▸ Task
Write the listing below again, word for word.
START Input for this task
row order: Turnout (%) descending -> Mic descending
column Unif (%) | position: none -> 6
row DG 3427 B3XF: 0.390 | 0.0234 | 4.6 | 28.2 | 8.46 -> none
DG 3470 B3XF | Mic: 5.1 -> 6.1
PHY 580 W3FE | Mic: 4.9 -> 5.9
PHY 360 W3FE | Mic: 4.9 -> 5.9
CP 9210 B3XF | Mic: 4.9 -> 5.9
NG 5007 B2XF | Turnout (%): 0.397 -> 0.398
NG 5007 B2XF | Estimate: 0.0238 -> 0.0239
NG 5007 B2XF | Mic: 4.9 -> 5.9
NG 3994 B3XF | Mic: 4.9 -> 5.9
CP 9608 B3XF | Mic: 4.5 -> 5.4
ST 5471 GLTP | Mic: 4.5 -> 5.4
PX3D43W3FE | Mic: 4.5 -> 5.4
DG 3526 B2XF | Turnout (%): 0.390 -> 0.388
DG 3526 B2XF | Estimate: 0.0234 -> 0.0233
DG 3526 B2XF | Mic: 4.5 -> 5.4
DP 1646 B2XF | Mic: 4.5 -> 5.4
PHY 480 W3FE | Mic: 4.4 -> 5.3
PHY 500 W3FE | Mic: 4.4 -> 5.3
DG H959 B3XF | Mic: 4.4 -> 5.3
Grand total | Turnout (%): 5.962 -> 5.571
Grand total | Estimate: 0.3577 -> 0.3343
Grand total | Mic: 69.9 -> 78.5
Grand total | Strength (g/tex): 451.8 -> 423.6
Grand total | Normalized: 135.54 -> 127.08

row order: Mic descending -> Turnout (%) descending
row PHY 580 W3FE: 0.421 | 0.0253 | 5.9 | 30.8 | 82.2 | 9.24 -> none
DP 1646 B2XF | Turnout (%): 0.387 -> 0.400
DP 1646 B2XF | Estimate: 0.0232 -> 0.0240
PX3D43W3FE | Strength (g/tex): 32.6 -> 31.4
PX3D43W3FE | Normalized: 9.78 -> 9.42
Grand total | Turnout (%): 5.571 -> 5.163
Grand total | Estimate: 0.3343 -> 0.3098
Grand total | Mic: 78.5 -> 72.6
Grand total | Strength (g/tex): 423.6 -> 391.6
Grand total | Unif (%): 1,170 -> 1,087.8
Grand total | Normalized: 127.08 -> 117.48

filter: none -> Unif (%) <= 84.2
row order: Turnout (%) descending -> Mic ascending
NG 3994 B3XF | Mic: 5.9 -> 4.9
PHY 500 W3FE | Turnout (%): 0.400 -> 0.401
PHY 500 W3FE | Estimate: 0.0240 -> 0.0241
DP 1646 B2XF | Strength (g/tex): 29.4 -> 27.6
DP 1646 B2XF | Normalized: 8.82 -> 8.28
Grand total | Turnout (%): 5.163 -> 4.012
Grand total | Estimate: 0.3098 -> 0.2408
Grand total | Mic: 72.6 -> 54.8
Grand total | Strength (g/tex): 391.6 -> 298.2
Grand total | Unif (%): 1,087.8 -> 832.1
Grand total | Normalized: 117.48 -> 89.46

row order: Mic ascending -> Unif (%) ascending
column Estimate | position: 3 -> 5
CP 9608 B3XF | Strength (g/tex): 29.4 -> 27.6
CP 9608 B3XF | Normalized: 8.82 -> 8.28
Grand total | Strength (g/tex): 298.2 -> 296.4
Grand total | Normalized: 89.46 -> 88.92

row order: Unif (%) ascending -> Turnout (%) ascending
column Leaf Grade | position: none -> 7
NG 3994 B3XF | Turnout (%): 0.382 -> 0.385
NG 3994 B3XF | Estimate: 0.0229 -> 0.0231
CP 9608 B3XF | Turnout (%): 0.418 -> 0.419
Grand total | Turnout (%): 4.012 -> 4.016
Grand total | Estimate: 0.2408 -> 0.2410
END Input for this task
▸ Written response
row order: Turnout (%) descending -> Mic descending
column Unif (%) | position: none -> 6
row DG 3427 B3XF: 0.390 | 0.0234 | 4.6 | 28.2 | 8.46 -> none
DG 3470 B3XF | Mic: 5.1 -> 6.1
PHY 580 W3FE | Mic: 4.9 -> 5.9
PHY 360 W3FE | Mic: 4.9 -> 5.9
CP 9210 B3XF | Mic: 4.9 -> 5.9
NG 5007 B2XF | Turnout (%): 0.397 -> 0.398
NG 5007 B2XF | Estimate: 0.0238 -> 0.0239
NG 5007 B2XF | Mic: 4.9 -> 5.9
NG 3994 B3XF | Mic: 4.9 -> 5.9
CP 9608 B3XF | Mic: 4.5 -> 5.4
ST 5471 GLTP | Mic: 4.5 -> 5.4
PX3D43W3FE | Mic: 4.5 -> 5.4
DG 3526 B2XF | Turnout (%): 0.390 -> 0.388
DG 3526 B2XF | Estimate: 0.0234 -> 0.0233
DG 3526 B2XF | Mic: 4.5 -> 5.4
DP 1646 B2XF | Mic: 4.5 -> 5.4
PHY 480 W3FE | Mic: 4.4 -> 5.3
PHY 500 W3FE | Mic: 4.4 -> 5.3
DG H959 B3XF | Mic: 4.4 -> 5.3
Grand total | Turnout (%): 5.962 -> 5.571
Grand total | Estimate: 0.3577 -> 0.3343
Grand total | Mic: 69.9 -> 78.5
Grand total | Strength (g/tex): 451.8 -> 423.6
Grand total | Normalized: 135.54 -> 127.08

row order: Mic descending -> Turnout (%) descending
row PHY 580 W3FE: 0.421 | 0.0253 | 5.9 | 30.8 | 82.2 | 9.24 -> none
DP 1646 B2XF | Turnout (%): 0.387 -> 0.400
DP 1646 B2XF | Estimate: 0.0232 -> 0.0240
PX3D43W3FE | Strength (g/tex): 32.6 -> 31.4
PX3D43W3FE | Normalized: 9.78 -> 9.42
Grand total | Turnout (%): 5.571 -> 5.163
Grand total | Estimate: 0.3343 -> 0.3098
Grand total | Mic: 78.5 -> 72.6
Grand total | Strength (g/tex): 423.6 -> 391.6
Grand total | Unif (%): 1,170 -> 1,087.8
Grand total | Normalized: 127.08 -> 117.48

filter: none -> Unif (%) <= 84.2
row order: Turnout (%) descending -> Mic ascending
NG 3994 B3XF | Mic: 5.9 -> 4.9
PHY 500 W3FE | Turnout (%): 0.400 -> 0.401
PHY 500 W3FE | Estimate: 0.0240 -> 0.0241
DP 1646 B2XF | Strength (g/tex): 29.4 -> 27.6
DP 1646 B2XF | Normalized: 8.82 -> 8.28
Grand total | Turnout (%): 5.163 -> 4.012
Grand total | Estimate: 0.3098 -> 0.2408
Grand total | Mic: 72.6 -> 54.8
Grand total | Strength (g/tex): 391.6 -> 298.2
Grand total | Unif (%): 1,087.8 -> 832.1
Grand total | Normalized: 117.48 -> 89.46

row order: Mic ascending -> Unif (%) ascending
column Estimate | position: 3 -> 5
CP 9608 B3XF | Strength (g/tex): 29.4 -> 27.6
CP 9608 B3XF | Normalized: 8.82 -> 8.28
Grand total | Strength (g/tex): 298.2 -> 296.4
Grand total | Normalized: 89.46 -> 88.92

row order: Unif (%) ascending -> Turnout (%) ascending
column Leaf Grade | position: none -> 7
NG 3994 B3XF | Turnout (%): 0.382 -> 0.385
NG 3994 B3XF | Estimate: 0.0229 -> 0.0231
CP 9608 B3XF | Turnout (%): 0.418 -> 0.419
Grand total | Turnout (%): 4.012 -> 4.016
Grand total | Estimate: 0.2408 -> 0.2410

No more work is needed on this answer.